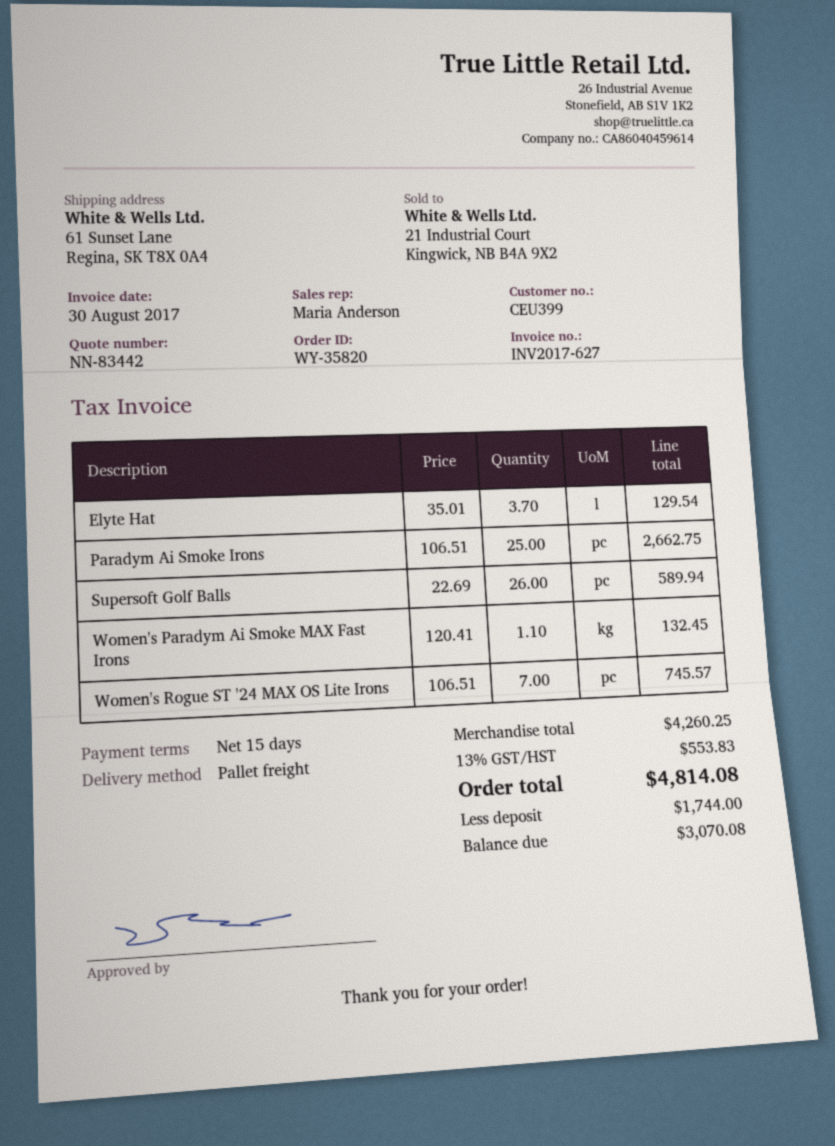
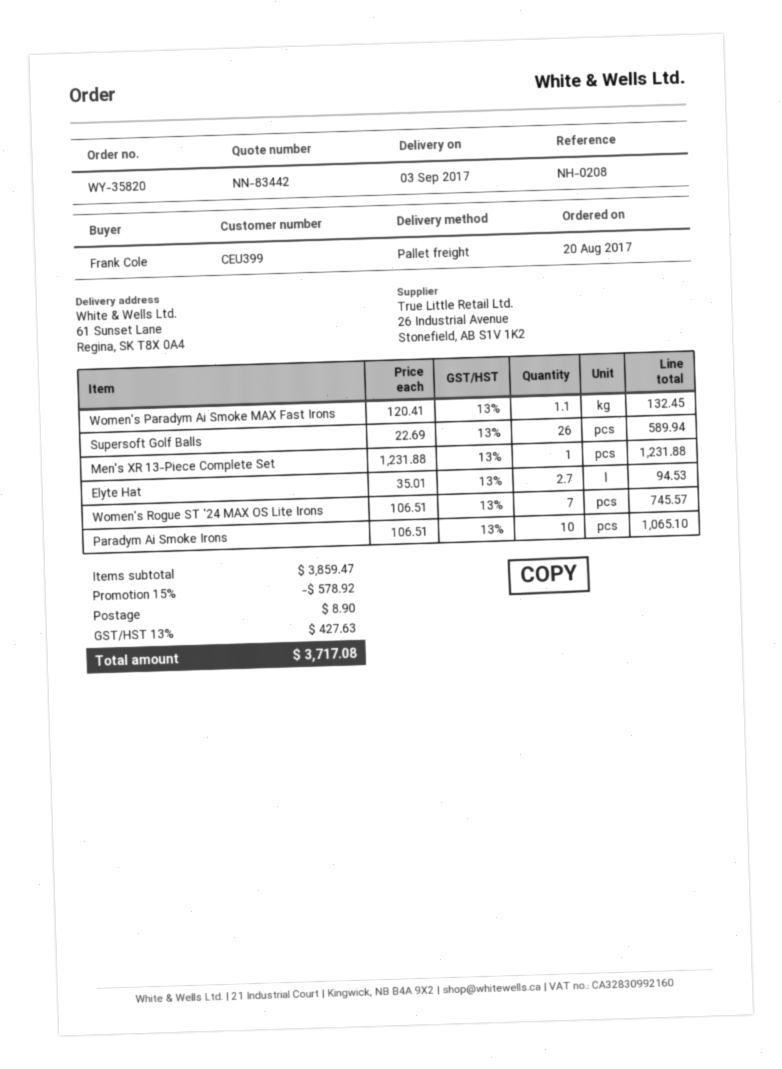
Elyte Hat: 3.7 x 35.01 = 129.54 -> 2.7 x 35.01 = 94.53
Paradym Ai Smoke Irons: 25 x 106.51 = 2662.75 -> 10 x 106.51 = 1065.10
Men's XR 13-Piece Complete Set: none -> 1 x 1231.88 = 1231.88
subtotal: 4260.25 -> 3859.47
discount: none -> 15% = 578.92
shipping: none -> 8.90
tax: 13% = 553.83 -> 13% = 427.63
total: 4814.08 -> 3717.08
§ §
EXERCISE OBJECTIVE: For this exercise, please reproduce the records above exactly and drop the images.

RESPONSE TO THIS EXERCISE:
Elyte Hat: 3.7 x 35.01 = 129.54 -> 2.7 x 35.01 = 94.53
Paradym Ai Smoke Irons: 25 x 106.51 = 2662.75 -> 10 x 106.51 = 1065.10
Men's XR 13-Piece Complete Set: none -> 1 x 1231.88 = 1231.88
subtotal: 4260.25 -> 3859.47
discount: none -> 15% = 578.92
shipping: none -> 8.90
tax: 13% = 553.83 -> 13% = 427.63
total: 4814.08 -> 3717.08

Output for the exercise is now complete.